EXERCISE DIRECTIONS: Without including any picture, copy the entries that follow word for word.

[Revision tracking records]
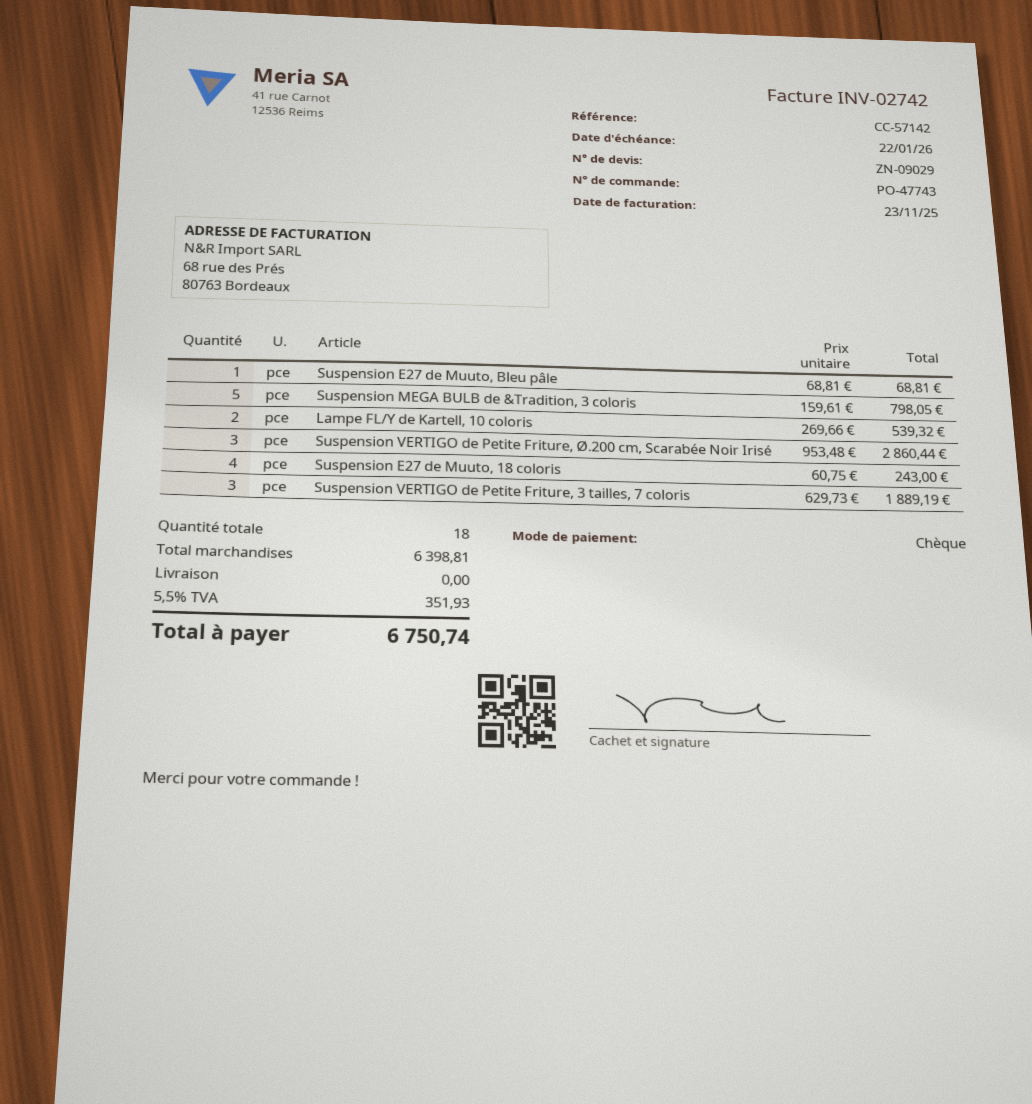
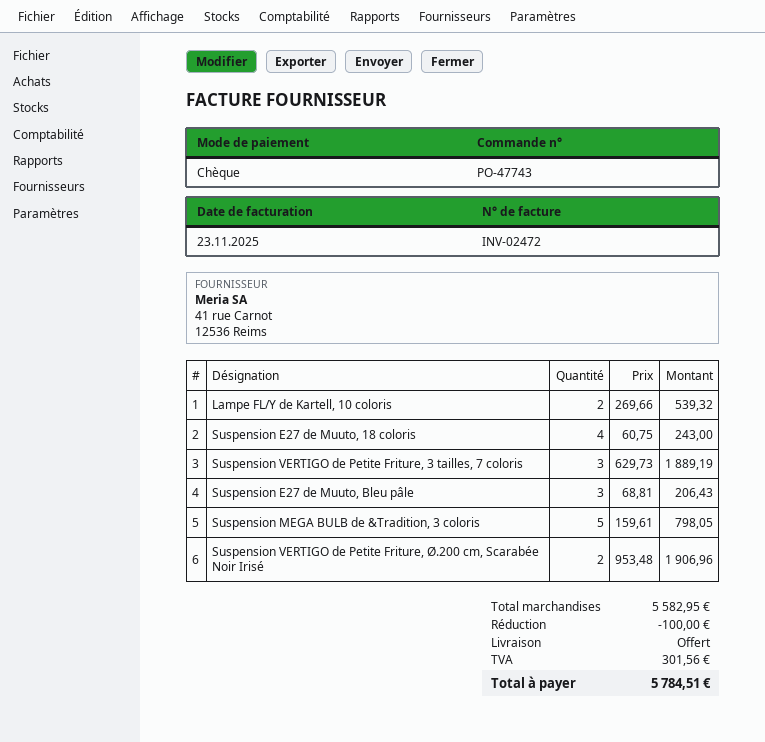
invoice number: INV-02742 -> INV-02472
Suspension E27 de Muuto, Bleu pâle: 1 x 68.81 = 68.81 -> 3 x 68.81 = 206.43
Suspension VERTIGO de Petite Friture, Ø.200 cm, Scarabée Noir Irisé: 3 x 953.48 = 2860.44 -> 2 x 953.48 = 1906.96
subtotal: 6398.81 -> 5582.95
discount: none -> 100.00
tax: 351.93 -> 301.56
total: 6750.74 -> 5784.51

RESPONSE BOX:
invoice number: INV-02742 -> INV-02472
Suspension E27 de Muuto, Bleu pâle: 1 x 68.81 = 68.81 -> 3 x 68.81 = 206.43
Suspension VERTIGO de Petite Friture, Ø.200 cm, Scarabée Noir Irisé: 3 x 953.48 = 2860.44 -> 2 x 953.48 = 1906.96
subtotal: 6398.81 -> 5582.95
discount: none -> 100.00
tax: 351.93 -> 301.56
total: 6750.74 -> 5784.51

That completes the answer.